= DIRECTIONS FOR THIS TASK =
Scan the listing below. Copy each line that contains "Temp".

= TASK INPUT =
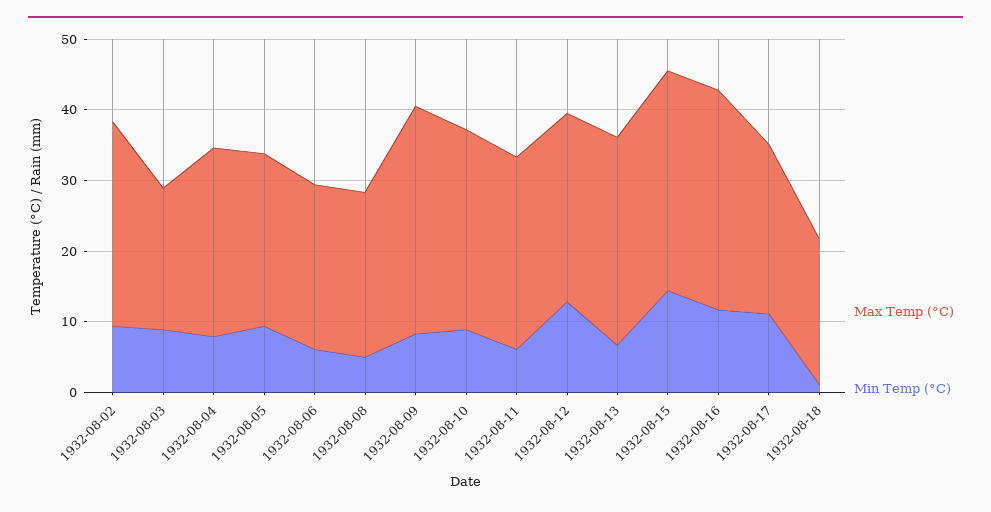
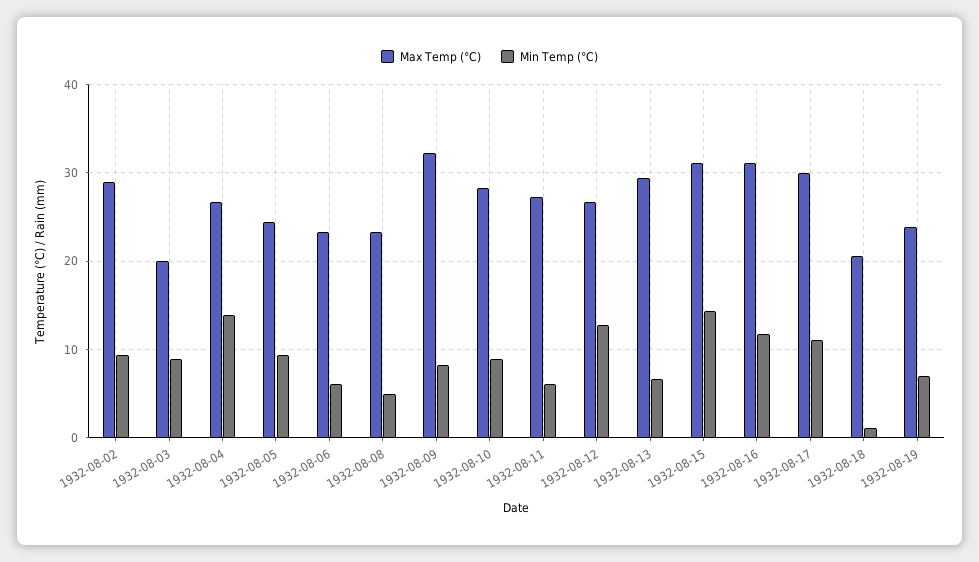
Min Temp (°C), 1932-08-04: 8 -> 14
Max Temp (°C), 1932-08-17: 24 -> 30
Max Temp (°C), 1932-08-19: none -> 24
Min Temp (°C), 1932-08-19: none -> 7

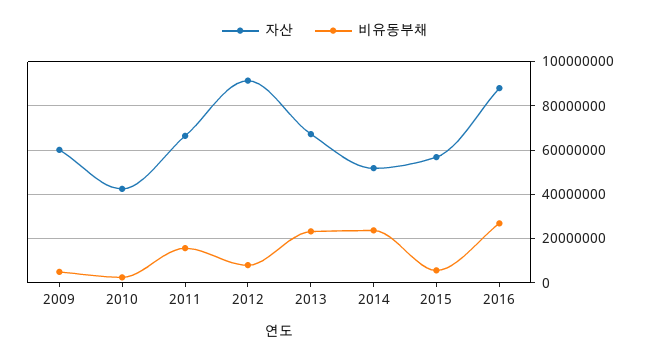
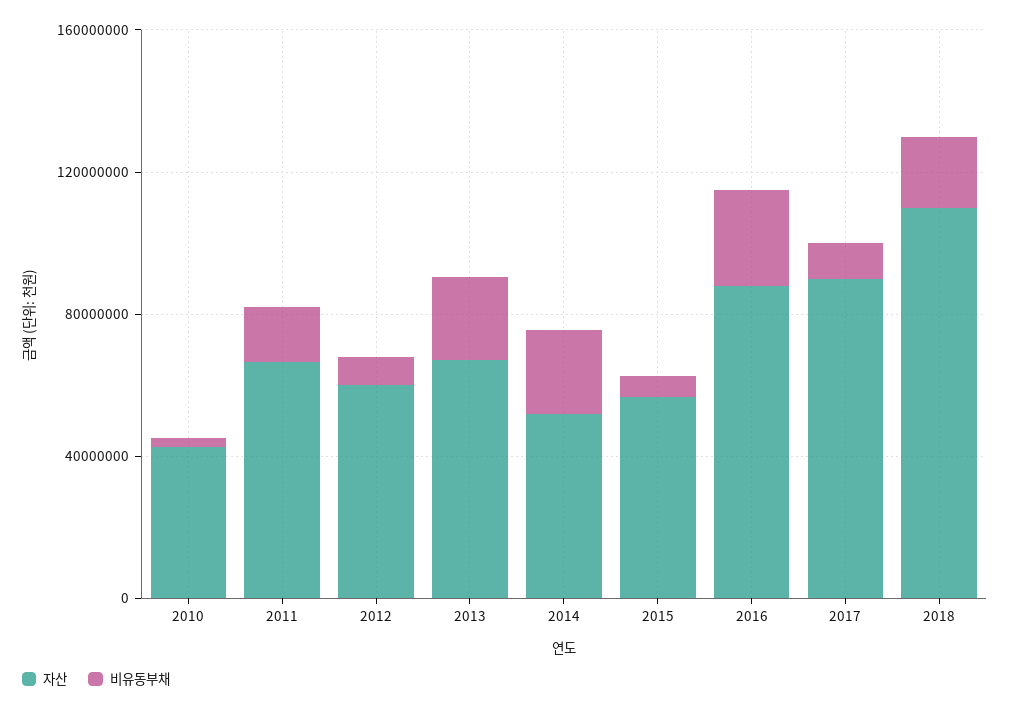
자산, 2009: 60000000 -> none
비유동부채, 2009: 5000000 -> none
자산, 2012: 90000000 -> 60000000
자산, 2017: none -> 90000000
비유동부채, 2017: none -> 10000000
자산, 2018: none -> 110000000
비유동부채, 2018: none -> 20000000

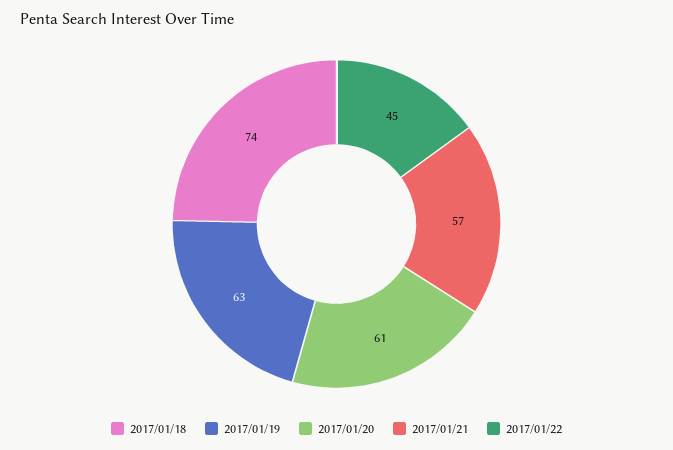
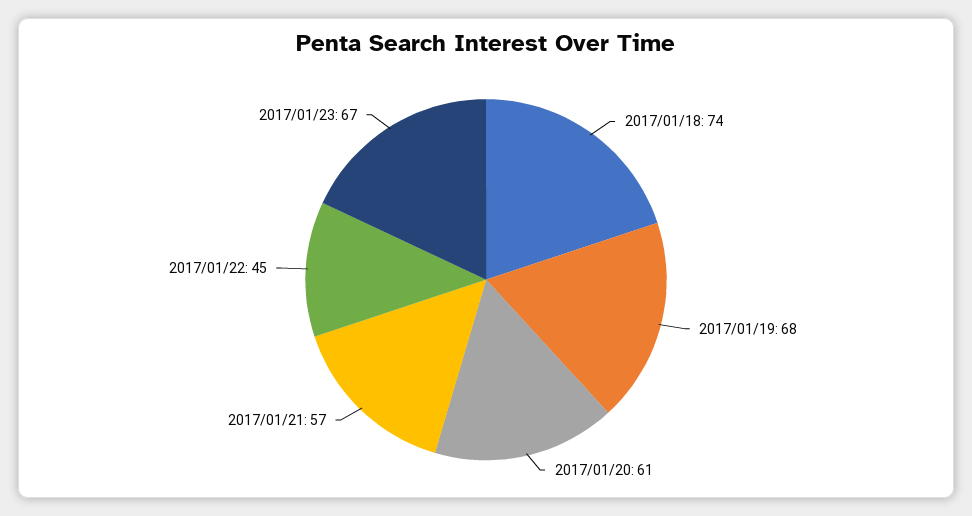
2017/01/19: 63 -> 68
2017/01/23: none -> 67

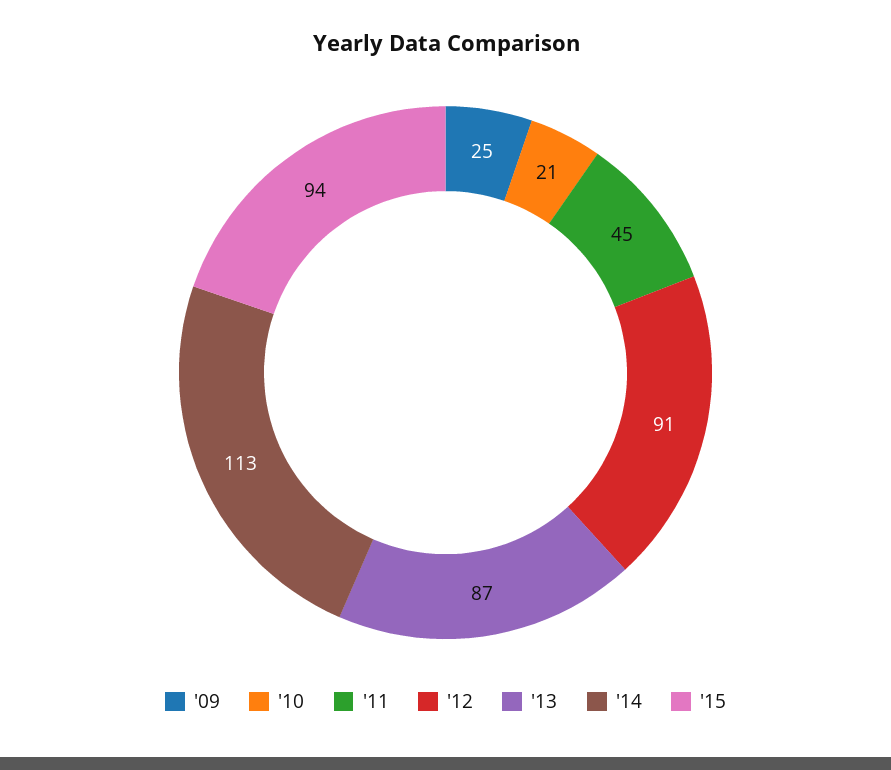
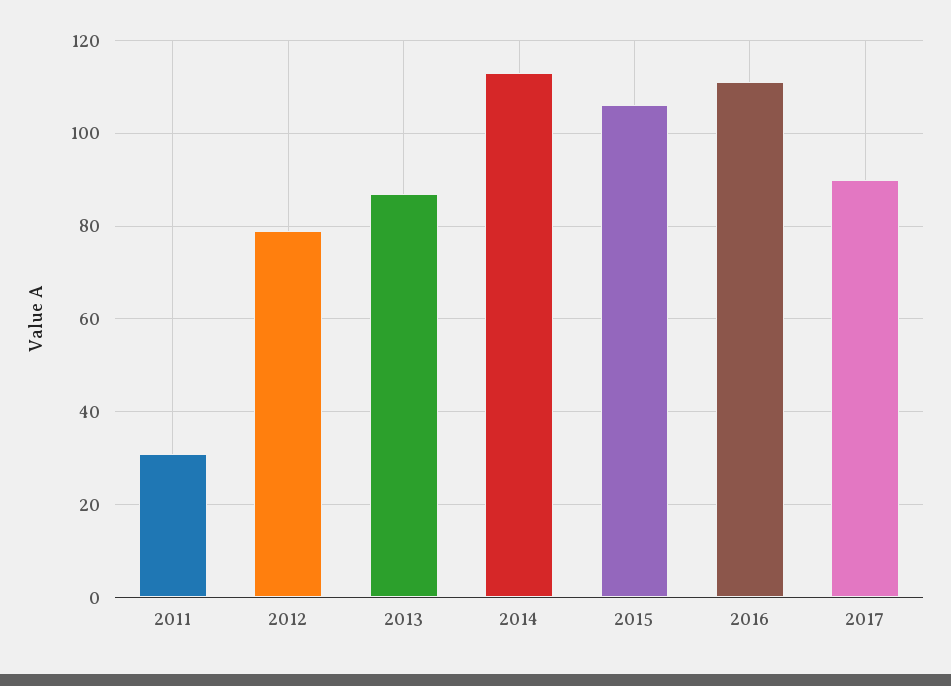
'09: 25 -> none
'10: 21 -> none
'11: 45 -> 30
'12: 91 -> 80
'15: 94 -> 105
2016: none -> 110
2017: none -> 90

= TASK RESPONSE =
Min Temp (°C), 1932-08-04: 8 -> 14
Max Temp (°C), 1932-08-17: 24 -> 30
Max Temp (°C), 1932-08-19: none -> 24
Min Temp (°C), 1932-08-19: none -> 7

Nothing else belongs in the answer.